Date: Saturday, November 08, 2025 10:00 AM - Sunday, November 16, 2025 1:00 PM
Location: Online Live
Dr. Mark Davies

Using Large Online Corpora for Research, Teaching, and Learning

ENES 8656: SEMINAR 2

Professor:  Dr. Mark Davies (Professor (retired) of Brigham Young University, U.S.A.)

Credit hours:  1 credit hour

Schedule:  3-hour online Zoom sessions for four days

  • Saturday, November 8 from 10:00 to 13:00 (JST)
  • Sunday, November 9 from 10:00 to 13:00
  • Saturday, November 15 from 10:00 to 13:00
  • Sunday, November 16 from 10:00 to 13:00

Students taking this seminar for credit must attend all four days. 

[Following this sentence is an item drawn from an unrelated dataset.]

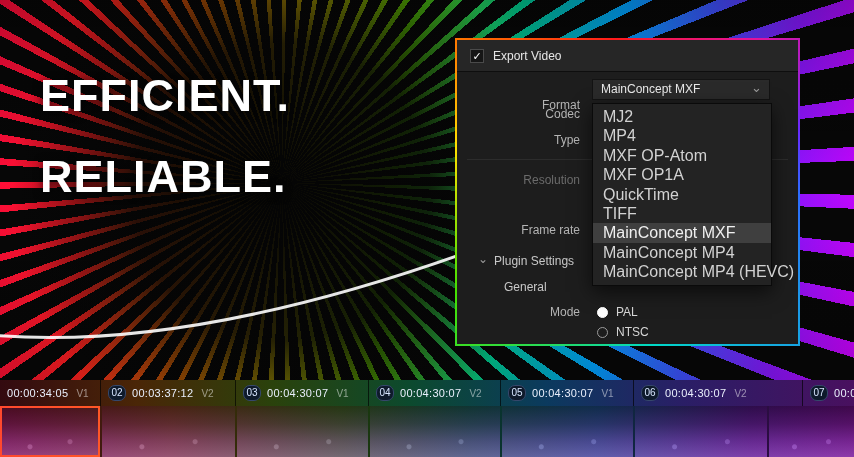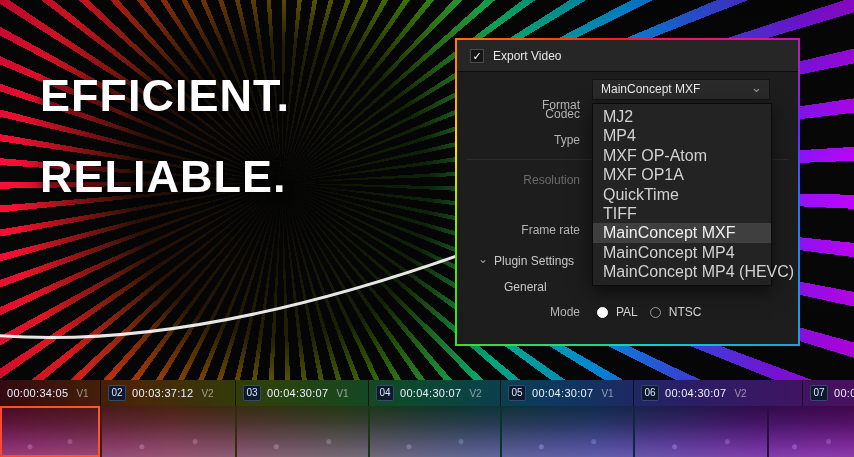"PAL" .mode-options { flex-direction: row -> column; gap: 12px -> 4px }
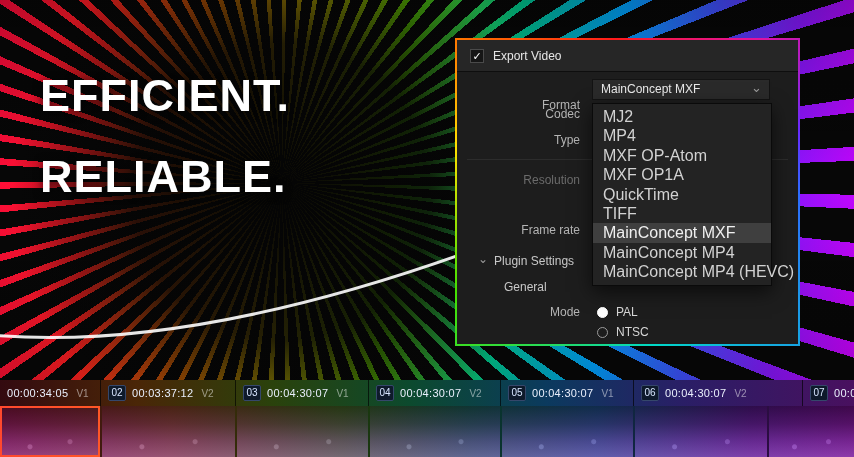"02" .clip-badge { border-radius: 2px -> 7px }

This seminar will be conducted by 3-hour online Zoom sessions for four days: Saturday, November 8, Sunday, November 9, Saturday, November 15 and Sunday, November 16 from 10:00 to 13:00 (JST). Students taking this seminar for credit must attend all four days. Students can add/drop this seminar course by 14:00 on Saturday, November 8.

The pre sign-up (or course registration for those who are taking this seminar for credit) is required for anybody attending the public session on Saturday, November 8 from 10:00 to 13:00. The sign-up process must be completed through the "Distinguished Lecturer Series Seminar Sign-Up Form" that is available on TUJ Grad Ed website. The sign-up deadline is Friday, November 7, at 12:00 p.m.The public session Zoom link will be provided to those people who completed the online sign-up (or course registration) process by 18:00 on Friday, November 7. 

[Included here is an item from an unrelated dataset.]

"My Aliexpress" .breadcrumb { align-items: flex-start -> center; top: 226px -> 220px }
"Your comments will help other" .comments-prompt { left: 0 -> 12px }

This series of seminars will examine the many ways in which corpora can be used to enhance research, teaching, and learning. The seminars will be based primarily on the corpora from English-Corpora.org, which are perhaps the most widely-used corpora currently available. In the seminars, we will consider the following topics (among others):

  • Basic corpus linguistics methodologies such as concordances (to examine the patterns in which words occur), collocates (to examine the meaning and usage of words and phrases), and n-grams (highly frequent strings of words). We will also focus on how this data can be used to improve teaching and learning.
  • Insights from corpora into word frequency (including variation by genre, dialect, and time period), and how this frequency data can be used in teaching and learning.
  • Keywords and “virtual corpora”, to focus on the vocabulary of particular domains (e.g. engineering, economics, or sports).
  • Insights into English grammar (again, including variation by genre, dialect, and time period), similar to what Biber et al (1999) have done with the Longman Grammar of English.
  • Using new features (which were released in Summer 2025) to gain insight from AI/LLMs to analyze and classify the corpus data.